Du côté de chez John Cassavetes
Quand il interprète Nicky, Cassavetes vient d’explorer le film noir avec son Meurtre d’un bookmaker chinois. Dès les premiers plans de Mikey & Nicky, Cassavetes feuillette un journal et ne peut réprimer un sourire en voyant l’annonce du meurtre d’un… bookmaker chinois. La référence n’est pas anodine, car c’est bien de prendre un corps connu, hanté par un certain cinéma – qui plus est, le sien – et de le filmer différemment qui intéresse la réalisatrice. Alors que filme Elaine May ? Un homme, de profil, regarde nerveusement vers la porte de la chambre d’hôtel, allume une cigarette, appelle un ami. Il est assis sur son lit, mal rasé, la chemise entrouverte. La lampe vient recouvrir son visage dans le champ. La caméra s’arrête sur un revolver, remonte vers le visage, flou puis net.
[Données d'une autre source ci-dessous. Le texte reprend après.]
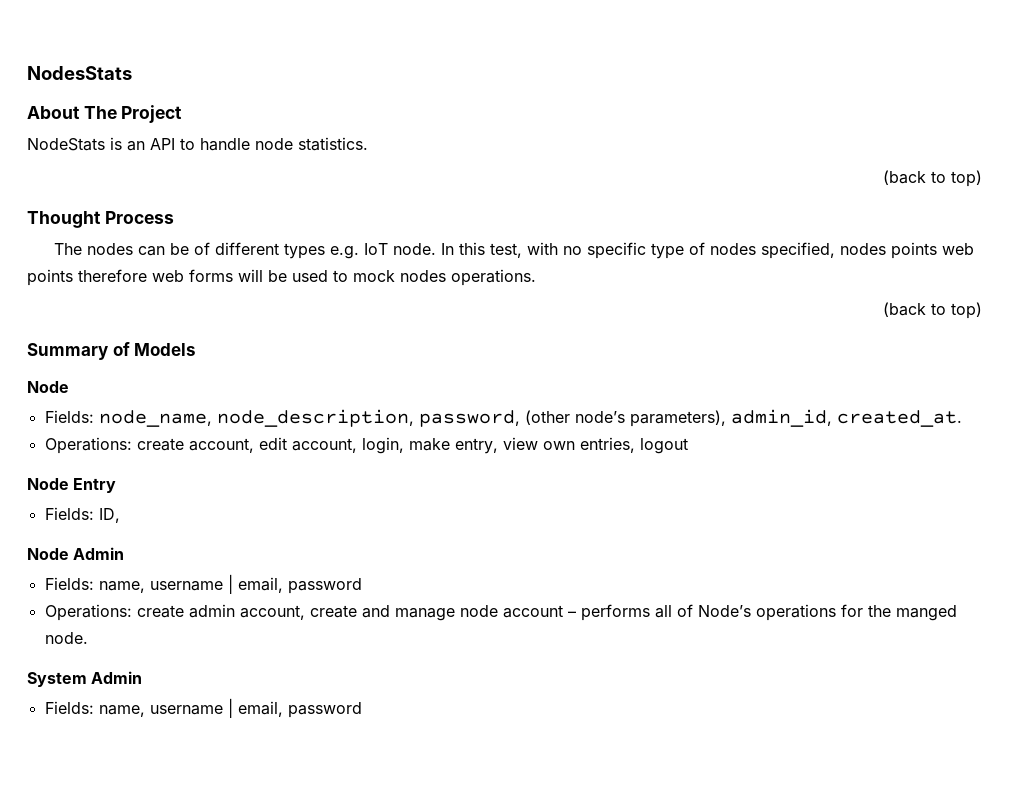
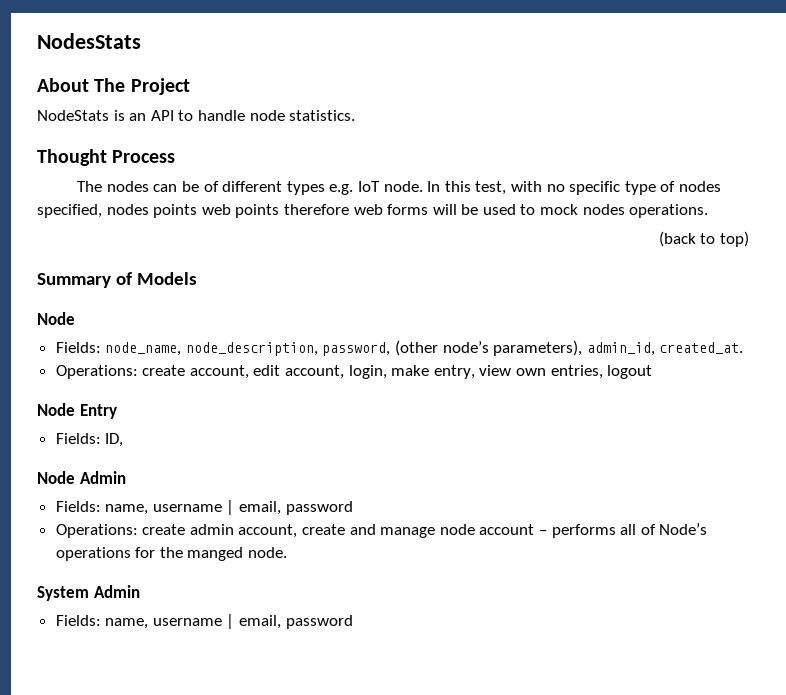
[883,170,982,187] // (back to top) -> (356, 115) none

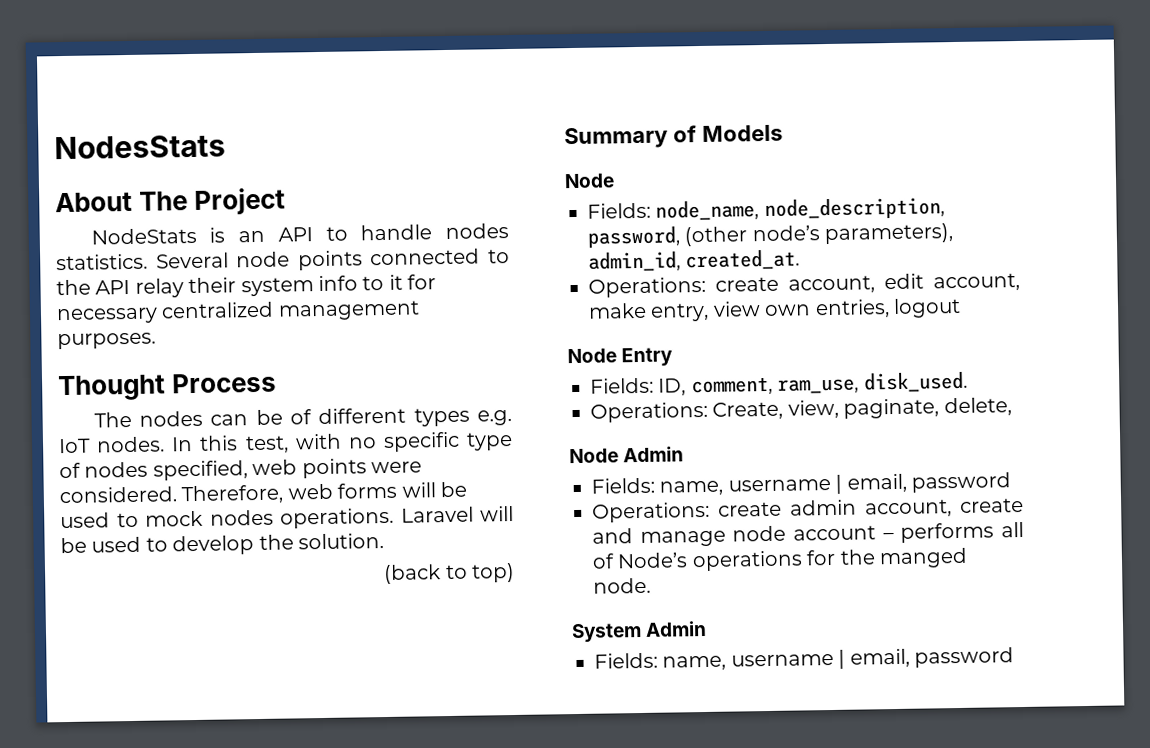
[249,110,356,121] node statistics. -> [445,223,509,240] [56,248,510,271] [56,274,437,298] [56,300,420,325] [57,332,156,350] nodes statistics. Several node points connected to the API relay their system info to it for necessary centralized management purposes.
[383,181,423,192] node. -> [96,436,166,453] nodes.
[106,204,349,218] nodes points web points therefore -> [252,458,422,479] [59,484,284,505] web points were considered. Therefore,
(709, 211) none -> [400,505,514,523] [60,533,384,556] Laravel will be used to develop the solution.
[348,365,387,379] login, -> (1020, 282) none
(124, 440) none -> [690,371,968,396] [590,397,1012,423] comment, ram_use, disk_used. // Operations: Create, view, paginate, delete,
Il y a dans les mouvements de la caméra qui caresse le corps de John Cassavetes un érotisme duquel lui-même n’aurait jamais osé se nimber. Plus tard, dans la plus belle séquence du film, Nicky / Cassavetes danse langoureusement avec une femme alors que Mikey / Falk s’exile au fond du plan ; puis Nicky vient le chercher et lui offre sa place… L’érotisme circule de l’un à l’autre en passant par le corps de cette femme poupée qui se refuse et se donne tout à la fois. Moins que l’intrigue, c’est bel et bien filmer deux corps d’acteurs et comment ils entrent en contact qui intéresse Elaine May ; la réalisatrice étire ainsi les scènes – la véritable unité du film – pour leur donner une durée théâtrale.

Du côté du théâtre
L’espace du film, c’est une ville, Philadelphie, curieusement vide : elle est filmée comme le labyrinthe mental dont Nicky tente de s’échapper. En courant, il se heurte pourtant à un mur qui n’est autre que son propre passé. Les souvenirs des deux amis défilent peu à peu : tel frère malade, une mère morte, et même les objets les plus quotidiens prennent soudain une valeur symbolique. Lors d’une dispute au beau milieu de la rue humide, Nicky brise la montre de Mikey. C’est le temps de leur amitié qui s’arrête et le récit révèle alors son enjeu : mettre en scène la destruction d’une amitié, des petites vexations enfouies à la grande trahison. Chaque scène devient alors une épreuve pour cette amitié : quand Nicky jette Mikey dans les bras de sa maîtresse, il sait bien qu’elle le repoussera et qu’il sera humilié ; quand Mikey laisse Nicky de l’autre côté de la porte, il sait bien que le tueur rôde. La durée des scènes permet de dévoiler les faux-semblants à la manière du théâtre américain – un côté Tennessee Williams, le polar nocturne en plus. Au-delà du thème, c’est aussi par son ton mi-tragique mi-absurde que Mikey & Nicky évoque le théâtre. Au cimetière, Nicky ne trouve pas la tombe de sa mère et se met à l’appeler. Au café, Mikey, qui vient chercher de la crème pour soigner l’ulcère de Nicky, s’acharne sur le tenancier qui n’en vend pas sans café. Enfin, c’est surtout dans sa façon de filmer les intérieurs qu’Elaine May théâtralise cette relation. Dans le plan large notamment où Mikey attend dans la cuisine rouge au fond du cadre, tandis que Nicky embrasse sa maîtresse, au premier plan. Par la profondeur de champ, les cadres dans le cadre, la cinéaste enferme ses personnages sur une scène. C’est d’ailleurs sur une porte que s’ouvre et se clôt le film, mais alors que c’est Mikey qui tambourine au début pour que Nicky lui ouvre sa chambre d’hôtel, c’est Nicky qui frappe de toutes ses forces à la fin à la porte désespérément fermée de Mikey. Cette porte, c’est l’espace infranchissable, la limite qui sépare les deux amis. Le « et » du titre prend alors tout son sens. Tour à tour, frères et rivaux, Nicky et Mikey passent en une nuit par toutes les phases d’une amitié. Partagée entre ses influences, Elaine May ne fixe pas ; elle préfère étendre les mots et les regards, faire courir les corps jusqu’à l’absurde, là où tout est possible, notamment un infime et invisible basculement qui mènerait tout droit à la mort.